▶ Task item
An exact copy is required of the lines from the one with "9 - QUESTIONS AND CONTACT INFORMATION" through the last line of the material below, and of nothing else.

▶ Supplied records
↓
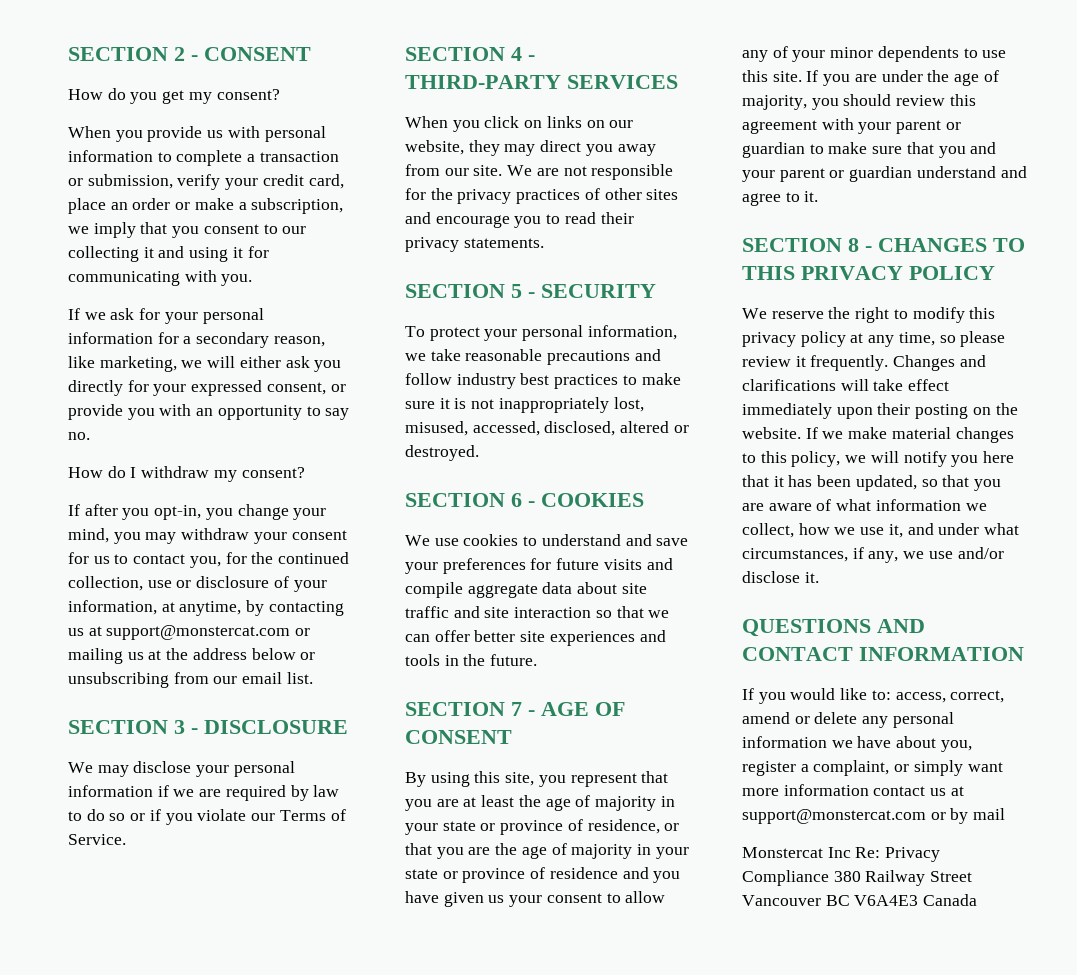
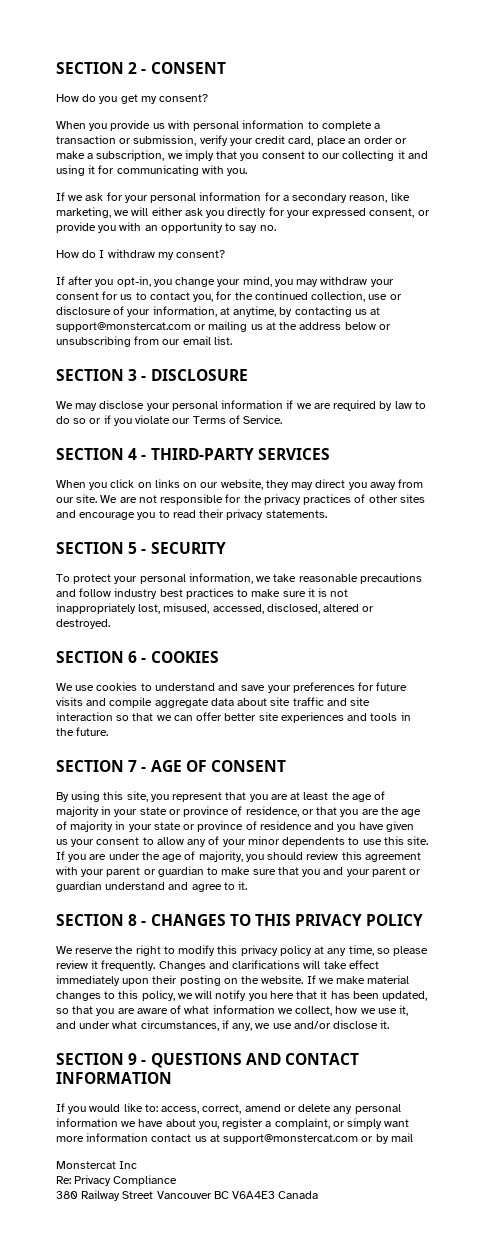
- QUESTIONS AND CONTACT INFORMATION
+ SECTION 9 - QUESTIONS AND CONTACT INFORMATION
- Monstercat Inc Re: Privacy Compliance 380 Railway Street Vancouver BC V6A4E3 Canada
+ Monstercat Inc
+ Re: Privacy Compliance
+ 380 Railway Street Vancouver BC V6A4E3 Canada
↑
▶ Task response
+ SECTION 9 - QUESTIONS AND CONTACT INFORMATION
- Monstercat Inc Re: Privacy Compliance 380 Railway Street Vancouver BC V6A4E3 Canada
+ Monstercat Inc
+ Re: Privacy Compliance
+ 380 Railway Street Vancouver BC V6A4E3 Canada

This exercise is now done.